The Rosenfeld is a unit of of electrical power, equivalent to that delivered to end-users by a 500 MW coal plant operating at a capacity factor of 70%, or 3 billion kWh per year. Assuming the carbon intensity of an average coal plant, that avoided generation equates to 3 million metric tons of carbon dioxide per year.

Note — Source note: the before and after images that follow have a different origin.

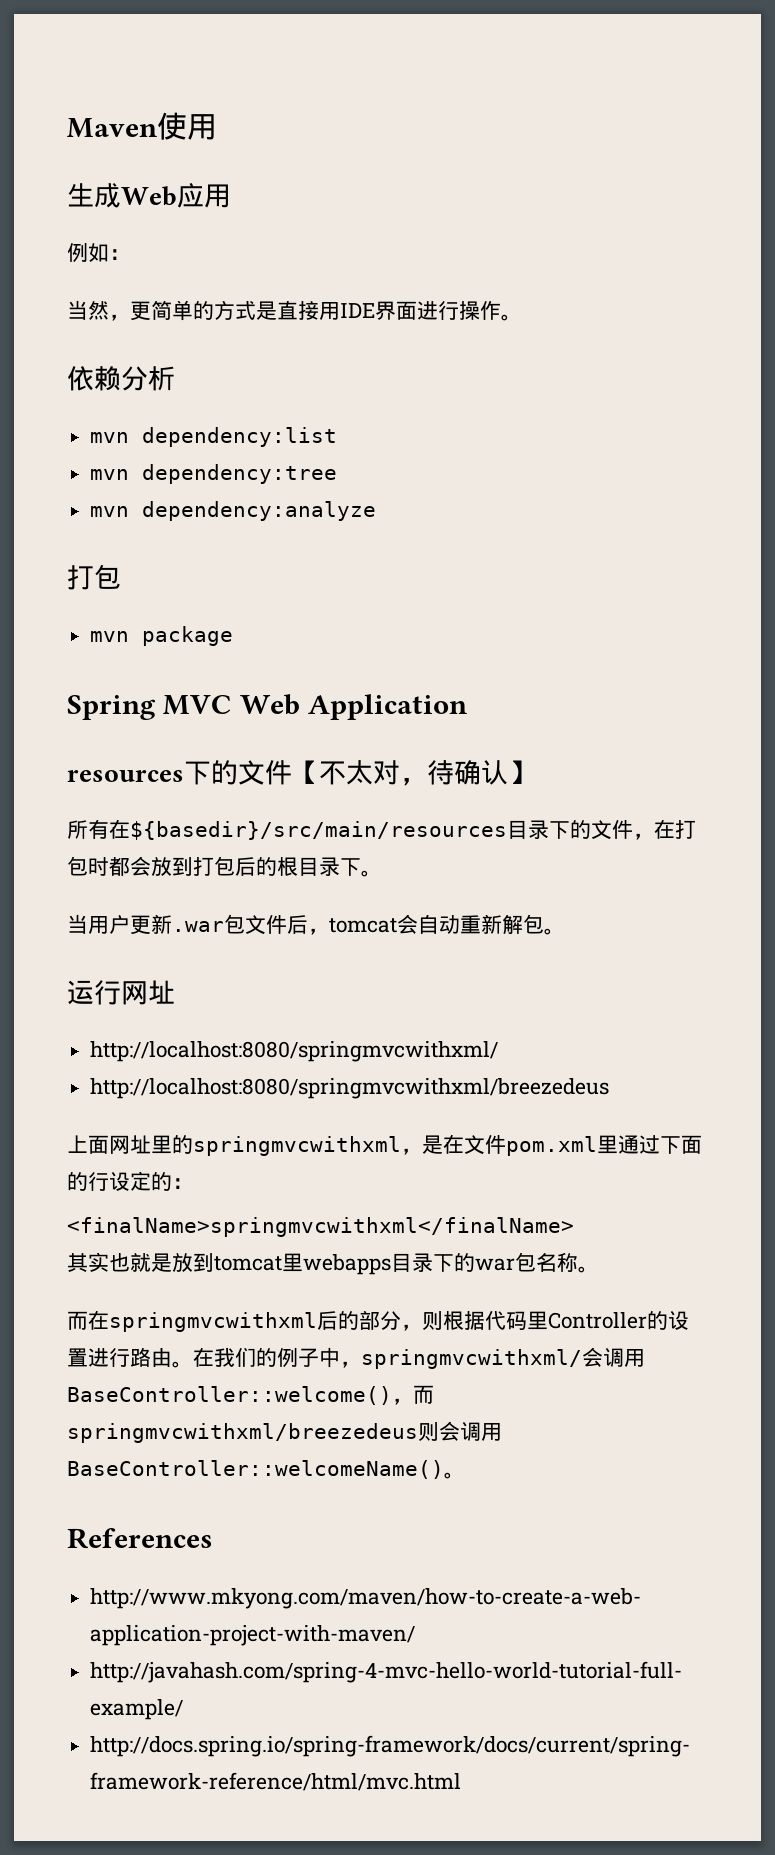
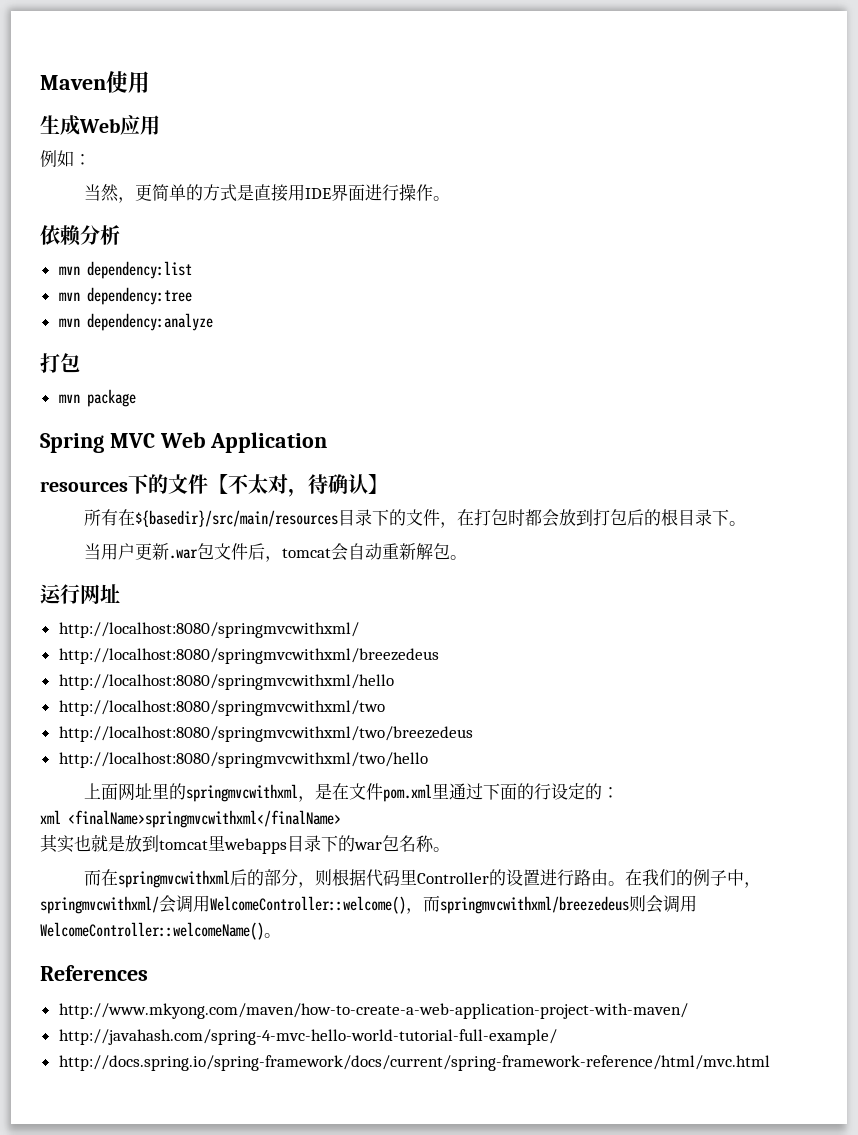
+ http://localhost:8080/springmvcwithxml/hello
+ http://localhost:8080/springmvcwithxml/two
+ http://localhost:8080/springmvcwithxml/two/breezedeus
+ http://localhost:8080/springmvcwithxml/two/hello
- <finalName>springmvcwithxml</finalName>
+ xml <finalName>springmvcwithxml</finalName>
- 在我们的例子中，springmvcwithxml/会调用BaseController::welcome()，而springmvcwithxml/breezedeus则会调用BaseController::welcomeName()。
+ 在我们的例子中，springmvcwithxml/会调用WelcomeController::welcome()，而springmvcwithxml/breezedeus则会调用WelcomeController::welcomeName()。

This talk will describe how this useful heuristic came about, and summarize the benefits and potential pitfalls of using it to characterize energy savings estimates.
Reference: Koomey, Jonathan, Hashem Akbari, Carl Blumstein, Marilyn Brown, Richard Brown, Chris Calwell, Sheryl Carter, Ralph Cavanagh, Audrey Chang, David Claridge, Paul Craig, Rick Diamond, Joseph H. Eto, William Fulkerson, Ashok Gadgil, Howard Geller, José Goldemberg, Chuck Goldman, David B. Goldstein, Steve Greenberg, David Hafemeister, Jeff Harris, Hal Harvey, Eric Heitz, Eric Hirst, Holmes Hummel, Dan Kammen, Henry Kelly, Skip Laitner, Mark Levine, Amory Lovins, Gil Masters, James E. McMahon, Alan Meier, Michael Messenger, John Millhone, Evan Mills, Steve Nadel, Bruce Nordman, Lynn Price, Joe Romm, Marc Ross, Michael Rufo, Jayant Sathaye, Lee Schipper, Stephen H. Schneider, James L. Sweeney, Malcolm Verdict, Diana Vorsatz, Devra Wang, Carl Weinberg, Richard Wilk, John Wilson, and Ernst Worrell. 2010. "Defining a standard metric for electricity savings." Environmental Research Letters. vol. 5 014017, no. 1 January-March. [http://iopscience.iop.org/1748-9326/5/1/014017]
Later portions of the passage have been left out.